Politics UOS-6070bToday the new list of National Teaching Fellows is announced, and I’m on it!

The scheme, run the UK’s higher Education Academy, both recognises outstanding teaching and supports Fellows to pursue new work in their field. Basically a mix of an award and some money.

For me, it’s a big deal: it’s something that I hoped one day might be possible, but which has sat pretty much at the top of my list of attainable goals. To achieve it feels like a vindication of my work over the years, as well as a spur to go further.

The really important part of it though, is that I couldn’t have done this without my colleagues, especially here in Politics at Surrey.

It is no exaggeration at all to say that if I hadn’t joined this department and university in 2004, then I wouldn’t have achieved anywhere as much as I have. And there are two big reasons for that.

First, the individuals with whom have been able to work have been outstanding supporters, facilitators, sounding-boards and – importantly – managers. From the top to the bottom of the staff list, I can’t even start to count how times an idea from someone else has helped me with a tricky situation, or got me to look at things in a different way.

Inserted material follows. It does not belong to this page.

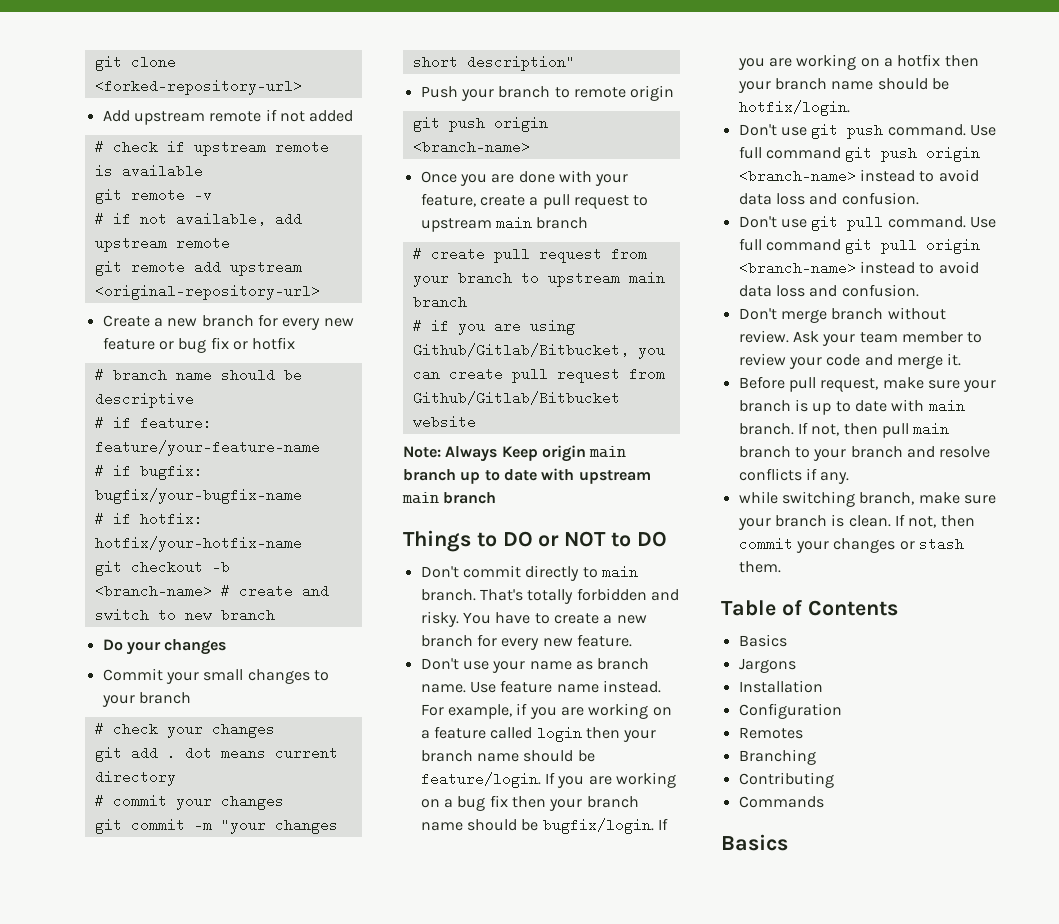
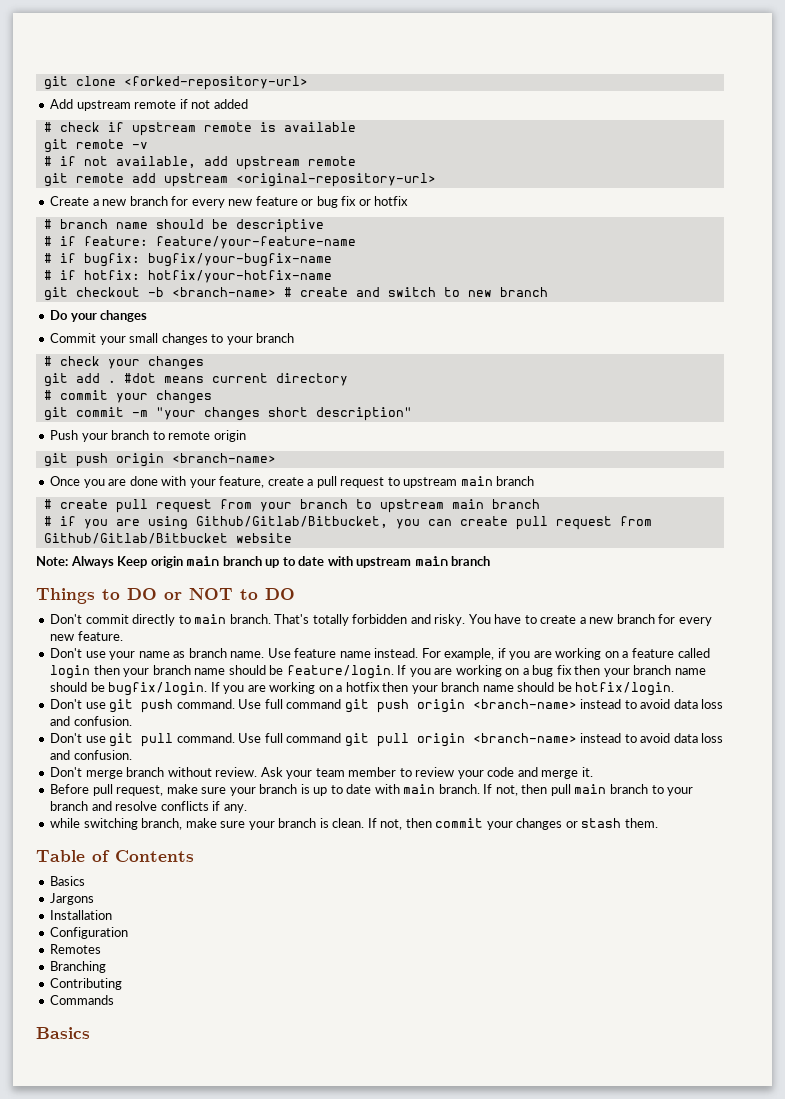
- git add . dot means current directory
+ git add . #dot means current directory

When I, with or without my colleagues, attend academic events, I often hear very positive comments about our sense of community, collegiality and mutual support. In part that has been forged through confronting difficult situations, but much more it has been built around a common desire to provide the very best educational experience that we can for our students.

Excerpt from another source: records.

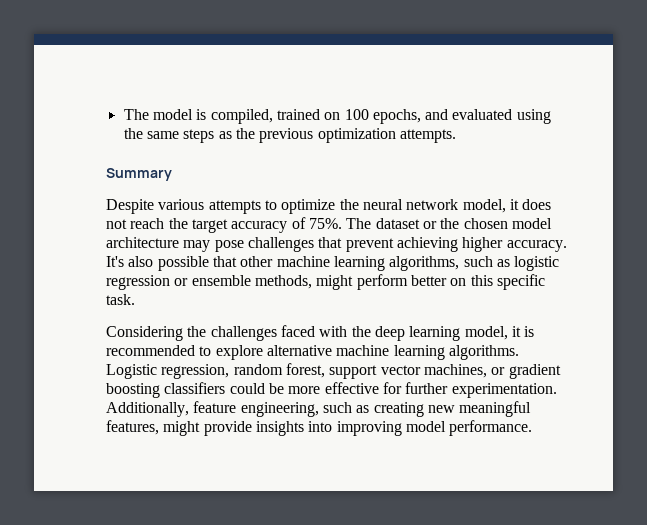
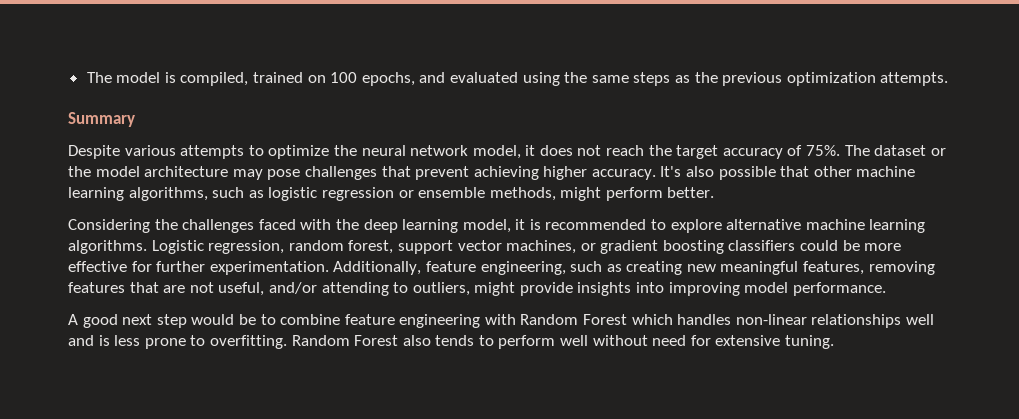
- The dataset or the chosen model architecture may pose challenges that prevent achieving higher accuracy.
+ The dataset or the model architecture may pose challenges that prevent achieving higher accuracy.
- It's also possible that other machine learning algorithms, such as logistic regression or ensemble methods, might perform better on this specific task.
+ It's also possible that other machine learning algorithms, such as logistic regression or ensemble methods, might perform better.
- Additionally, feature engineering, such as creating new meaningful features, might provide insights into improving model performance.
+ Additionally, feature engineering, such as creating new meaningful features, removing features that are not useful, and/or attending to outliers, might provide insights into improving model performance.
+ A good next step would be to combine feature engineering with Random Forest which handles non-linear relationships well and is less prone to overfitting. Random Forest also tends to perform well without need for extensive tuning.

And those students are the second reason. Probably the most important thing I have learnt as an academic is that students are a lot more able (and willing) than many might suppose. Each time that I have given them more responsibility and freedom, they have responded constructively, creatively and with an enthusiasm that does them a huge amount of credit. We’re very lucky to have them.

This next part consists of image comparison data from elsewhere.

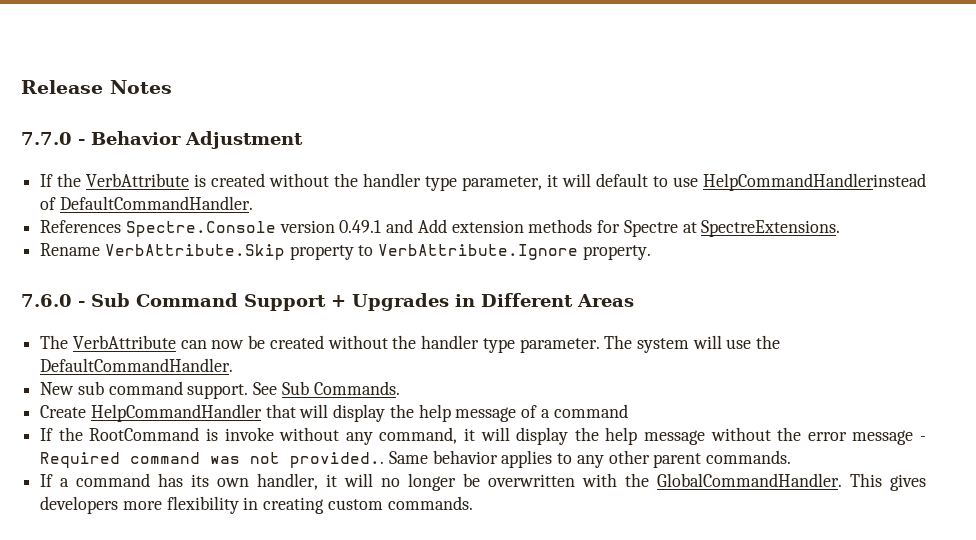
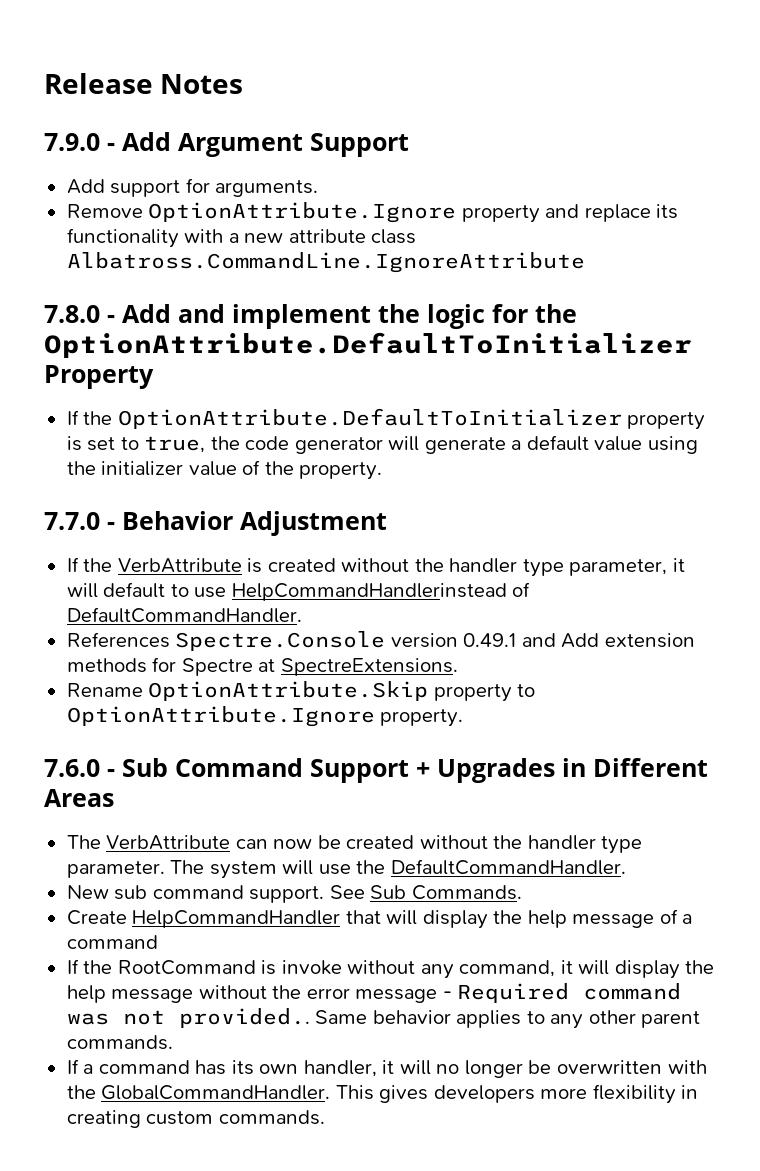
+ 7.9.0 - Add Argument Support
+ Add support for arguments.
+ Remove OptionAttribute.Ignore property and replace its functionality with a new attribute class Albatross.CommandLine.IgnoreAttribute
+ 7.8.0 - Add and implement the logic for the OptionAttribute.DefaultToInitializer Property
+ If the OptionAttribute.DefaultToInitializer property is set to true, the code generator will generate a default value using the initializer value of the property.
- Rename VerbAttribute.Skip property to VerbAttribute.Ignore property.
+ Rename OptionAttribute.Skip property to OptionAttribute.Ignore property.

A key ethos of my pedagogic practice has been that what happens in the classroom (and beyond) has to work for both students and staff: ideas are only as good as their implementation and their reception by students. That means listening to students and making it an important part of the process. It’ll not please some of my colleagues to hear this, but I’ve learnt as much about gender politics from students as I have from anywhere else: the experiential and active-learning approaches that I have tried to use have created windows into many such areas of politics that might well have remained closed to me.

So thank you to all of those I work with and who I help to learn. If I’m being all experiential about it, I now can understand why actors get all soppy when that collect an award – it really isn’t about me, but about you.